Page 108
Story: Veiled (Ada Palomino 1)
She’s Ingrid. My mother. I’m Ada.
Names have power.
That’s right, Jay encourages.
That’s right, the voices leer. Very right. Silas Black.
Jay stiffens. His heartbeat slows.
Silas Black. The name means something to me.
Images of fire and screaming babies and gaping knife wounds.
Dead horses with their intestines cascading into a field.
Body parts scattered down a dark alley.
Birds with their wings chopped off.
Silas Black is evil.
Silas Black is holding me.
He is walking down the stairs with me.
Silas Black will kill me.
I start to fight against him with every muscle I have but Silas Black is huge, laced with black magic and preternatural strength.
With one swift movement I am tossed through the air. I spin, wet tiles sliding past my face and I land on the ground in excruciating pain. It shoots up through my knees, my hands, splinters my sense of self. I try to move but collapse.
It was over so fast. How long was Silas waiting inside of him to do that? For Jay to just switch, to forget. Jay was obliterated in the blink of an eye. A snap of the fingers at the demons’ indulgence. It was almost like they’d forgotten and had done it on a whim.
We’ll still hold the bargain, the voices say. They come from under me, rumbling the ground like passing train, they come from above me.
Inside me.
We’ll let your mother go if you stay here, they say. We promise.
The devil lies, I tell myself, my head pressed against the hard ground. I don’t even want to get up, to see.
We are all devils, they say. Every one of us. Maybe even you. If you let yourself.

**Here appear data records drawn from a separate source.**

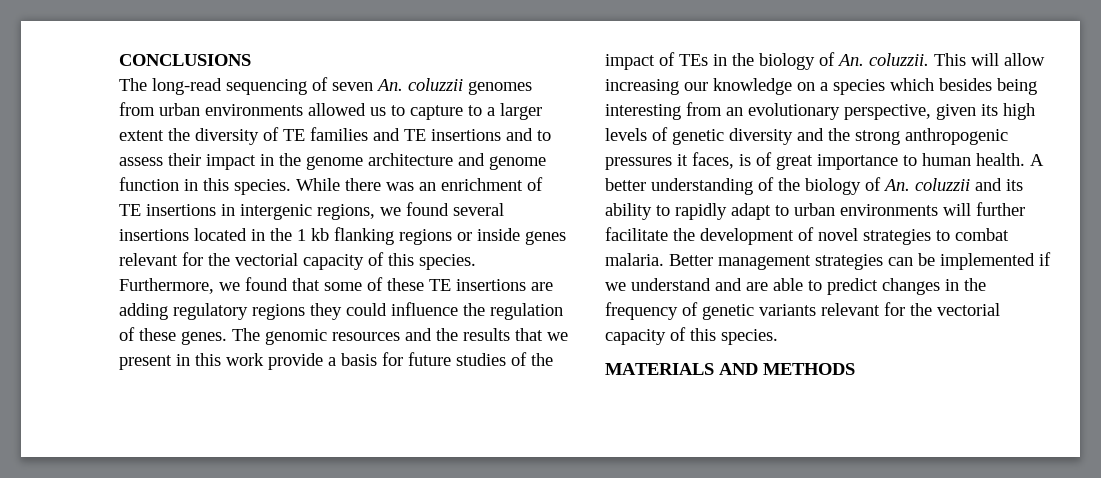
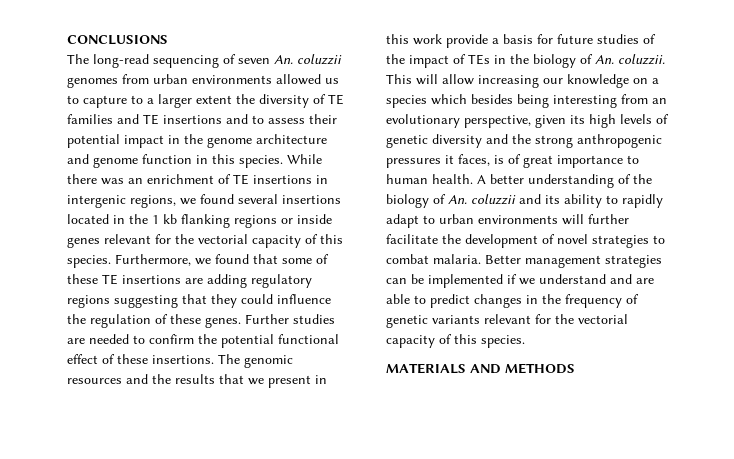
- The long-read sequencing of seven An. coluzzii genomes from urban environments allowed us to capture to a larger extent the diversity of TE families and TE insertions and to assess their impact in the genome architecture and genome function in this species.
+ The long-read sequencing of seven An. coluzzii genomes from urban environments allowed us to capture to a larger extent the diversity of TE families and TE insertions and to assess their potential impact in the genome architecture and genome function in this species.
- Furthermore, we found that some of these TE insertions are adding regulatory regions they could influence the regulation of these genes.
+ Furthermore, we found that some of these TE insertions are adding regulatory regions suggesting that they could influence the regulation of these genes.
+ Further studies are needed to confirm the potential functional effect of these insertions.

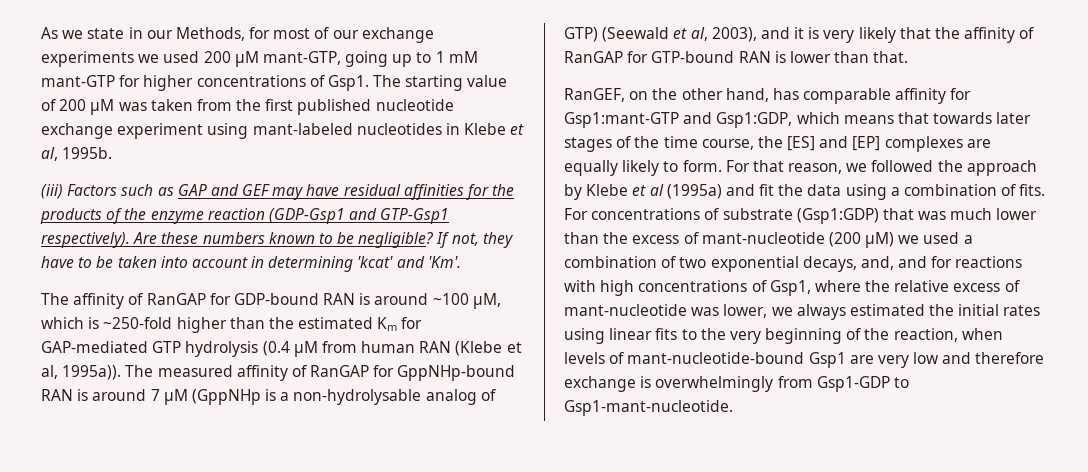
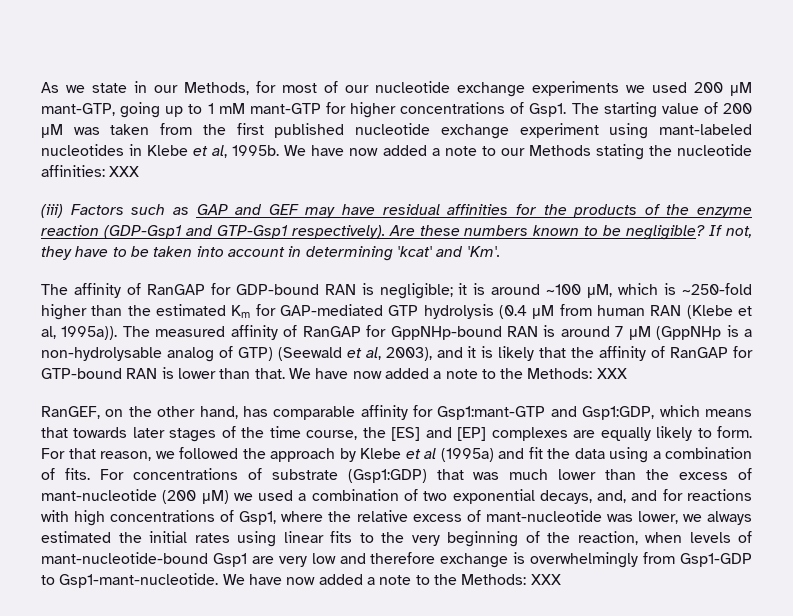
- As we state in our Methods, for most of our exchange experiments we used 200 μM mant-GTP, going up to 1 mM mant-GTP for higher concentrations of Gsp1.
+ As we state in our Methods, for most of our nucleotide exchange experiments we used 200 μM mant-GTP, going up to 1 mM mant-GTP for higher concentrations of Gsp1.
+ We have now added a note to our Methods stating the nucleotide affinities: XXX
- The affinity of RanGAP for GDP-bound RAN is around ~100 μM, which is ~250-fold higher than the estimated Km for GAP-mediated GTP hydrolysis (0.4 μM from human RAN (Klebe et al, 1995a)).
+ The affinity of RanGAP for GDP-bound RAN is negligible; it is around ~100 μM, which is ~250-fold higher than the estimated Km for GAP-mediated GTP hydrolysis (0.4 μM from human RAN (Klebe et al, 1995a)).
- The measured affinity of RanGAP for GppNHp-bound RAN is around 7 μM (GppNHp is a non-hydrolysable analog of GTP) (Seewald et al, 2003), and it is very likely that the affinity of RanGAP for GTP-bound RAN is lower than that.
+ The measured affinity of RanGAP for GppNHp-bound RAN is around 7 μM (GppNHp is a non-hydrolysable analog of GTP) (Seewald et al, 2003), and it is likely that the affinity of RanGAP for GTP-bound RAN is lower than that. We have now added a note to the Methods: XXX
- For concentrations of substrate (Gsp1:GDP) that was much lower than the excess of mant-nucleotide (200 μM) we used a combination of two exponential decays, and, and for reactions with high concentrations of Gsp1, where the relative excess of mant-nucleotide was lower, we always estimated the initial rates using linear fits to the very beginning of the reaction, when levels of mant-nucleotide-bound Gsp1 are very low and therefore exchange is overwhelmingly from Gsp1-GDP to Gsp1-mant-nucleotide.
+ For concentrations of substrate (Gsp1:GDP) that was much lower than the excess of mant-nucleotide (200 μM) we used a combination of two exponential decays, and, and for reactions with high concentrations of Gsp1, where the relative excess of mant-nucleotide was lower, we always estimated the initial rates using linear fits to the very beginning of the reaction, when levels of mant-nucleotide-bound Gsp1 are very low and therefore exchange is overwhelmingly from Gsp1-GDP to Gsp1-mant-nucleotide. We have now added a note to the Methods: XXX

The voices get closer, like they are whispering in my ear. I feel hot, sulfurous breath. We know all those little things you’d like to do. The things you would never admit to yourself. The pleasure you get from them. The difference between that world and this one is freedom, my girl. Here you are free to act in any way you please. The ways you truly want.

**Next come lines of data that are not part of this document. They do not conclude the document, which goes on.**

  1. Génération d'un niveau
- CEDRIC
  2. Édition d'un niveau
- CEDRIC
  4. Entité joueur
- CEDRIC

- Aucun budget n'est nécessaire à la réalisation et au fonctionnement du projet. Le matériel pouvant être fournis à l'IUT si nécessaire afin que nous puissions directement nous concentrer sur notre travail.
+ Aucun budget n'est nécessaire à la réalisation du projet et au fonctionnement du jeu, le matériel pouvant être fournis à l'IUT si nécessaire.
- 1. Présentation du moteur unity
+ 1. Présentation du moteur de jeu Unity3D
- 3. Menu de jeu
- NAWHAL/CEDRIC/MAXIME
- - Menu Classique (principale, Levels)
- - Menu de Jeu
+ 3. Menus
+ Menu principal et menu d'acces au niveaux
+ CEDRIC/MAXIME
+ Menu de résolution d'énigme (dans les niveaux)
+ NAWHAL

And yet somewhere, somehow, I hear Jay.
I hear him from a small, dark cage, like a bird under sheet.
Get your mom. Use the walls.
My heart glows in response.
And then it’s gone, snuffed out.
Hands dig into my hair and pull me up by the roots until I’m nearly on my feet.

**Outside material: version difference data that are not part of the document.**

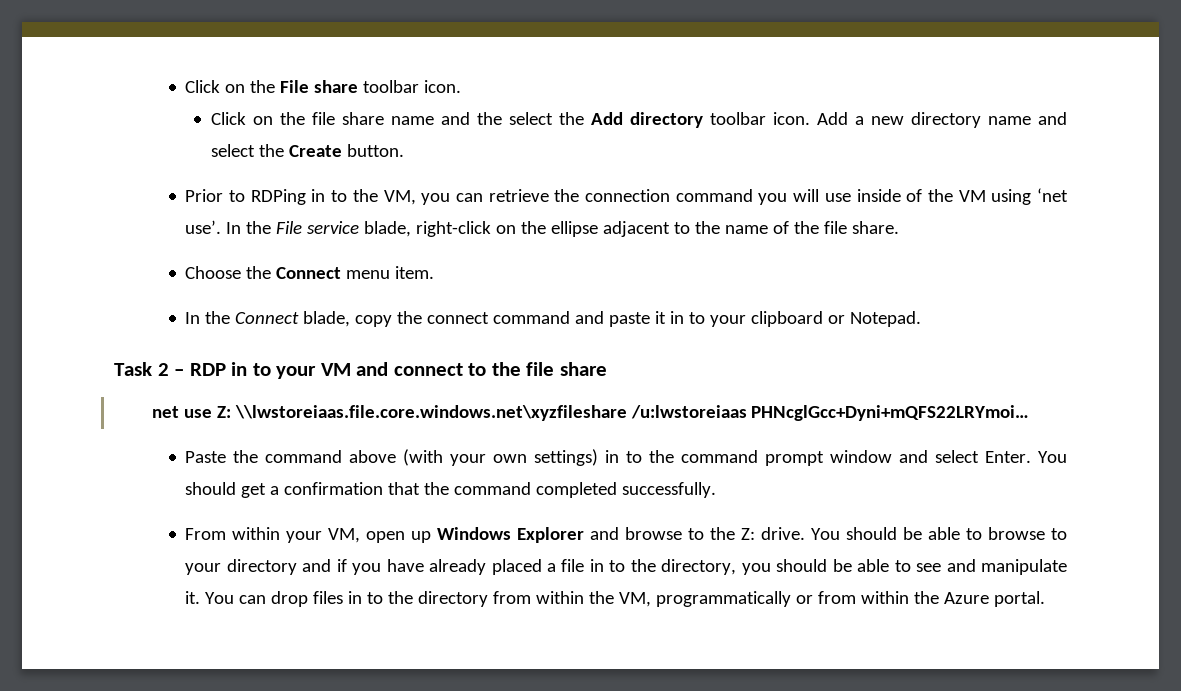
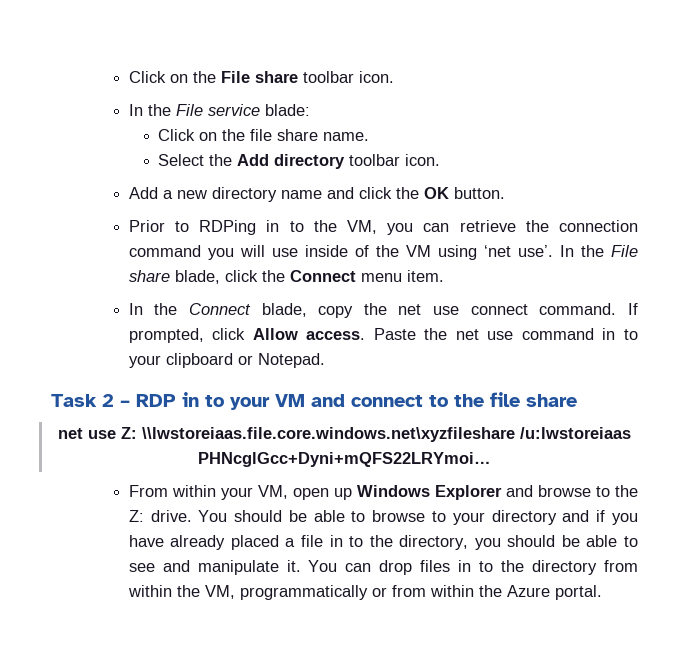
+ In the File service blade:
- Click on the file share name and the select the Add directory toolbar icon. Add a new directory name and select the Create button.
+ Click on the file share name.
+ Select the Add directory toolbar icon.
+ Add a new directory name and click the OK button.
- In the File service blade, right-click on the ellipse adjacent to the name of the file share.
- Choose the Connect menu item.
+ In the File share blade, click the Connect menu item.
- In the Connect blade, copy the connect command and paste it in to your clipboard or Notepad.
+ In the Connect blade, copy the net use connect command. If prompted, click Allow access. Paste the net use command in to your clipboard or Notepad.
- Paste the command above (with your own settings) in to the command prompt window and select Enter. You should get a confirmation that the command completed successfully.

I open my eyes and stare into the face of something I don’t have words for.
It yanks me up further and then shoves me back until my back hits a wall, my head cracking on it.
My eyes dart around, taking in the scene.
Jay is gone.
So are the people.
There aren’t hundreds of devils here.
There is only one.
CHAPTER TWENTY
I am alone in Hell.
Aside from the demon standing across from me.
Studying me.
Waiting.
I still can’t look at it, my retinas balking at its appearance before I can even take it in. It’s like looking at the sun if the sun held unimaginable, mind-bending horror in its rays.
So while I can’t look at its face, I can look at its clothes.
It’s at least ten feet tall, dressed in what looks to be a cloak of purple and black, the structure made from charred animal bones, leathery wings and human hair, with baleful and blinking eyes, and oozing blood, sticky as tar, filling in the gaps.
The demon takes a step toward me, the cloak making a whispering sound. I have no doubt that it’s compromised of captured souls.
You’re right, the demon says. Its voice causes my brain to cave in. Lost and forgotten. As you will be too.
My back flattens against the wall as it steps closer again and I move my head to the side in order to avoid its faceless face. It brings the smell of rotting meat, a cellar full of dead rats and feces and sour milk.
A bony, furry finger reaches out from the end of its sleeve—a hem of eyelashes, wavering like seaweed—and touches my cheek.
Softly at first.
Then it presses in until my skin is being punctured, the finger bones drilling down, down, down into my cheekbones and the gummy flesh beyond.
I scream. It is soundless. Endless.
The demon’s fingers are quick. It reaches into my mouth, pinching my tongue like forceps. Spiders, hundreds of tiny red ones, come skittering from out of the demon’s sleeve, over its black furred hand and onto my tongue. I can feel each one as it descends down the back of my throat, some slinging webs from one tonsil to the other.
Kill me, kill me, kill me, I think to myself. I am still screaming. I am crying. I am reduced to a shaking mass of fear. A second longer and I’ll lose my mind forever.
I welcome it.
Ada . . .
My mother’s whisper settles inside me like snowflakes.
My mother.
Love.
Heartache.
Loss.
It’s enough.
It’s enough.
I erase the demon from my reality. I create a new one inside my head. A reality born of fury and anger of determination and revenge. A reality built on hope.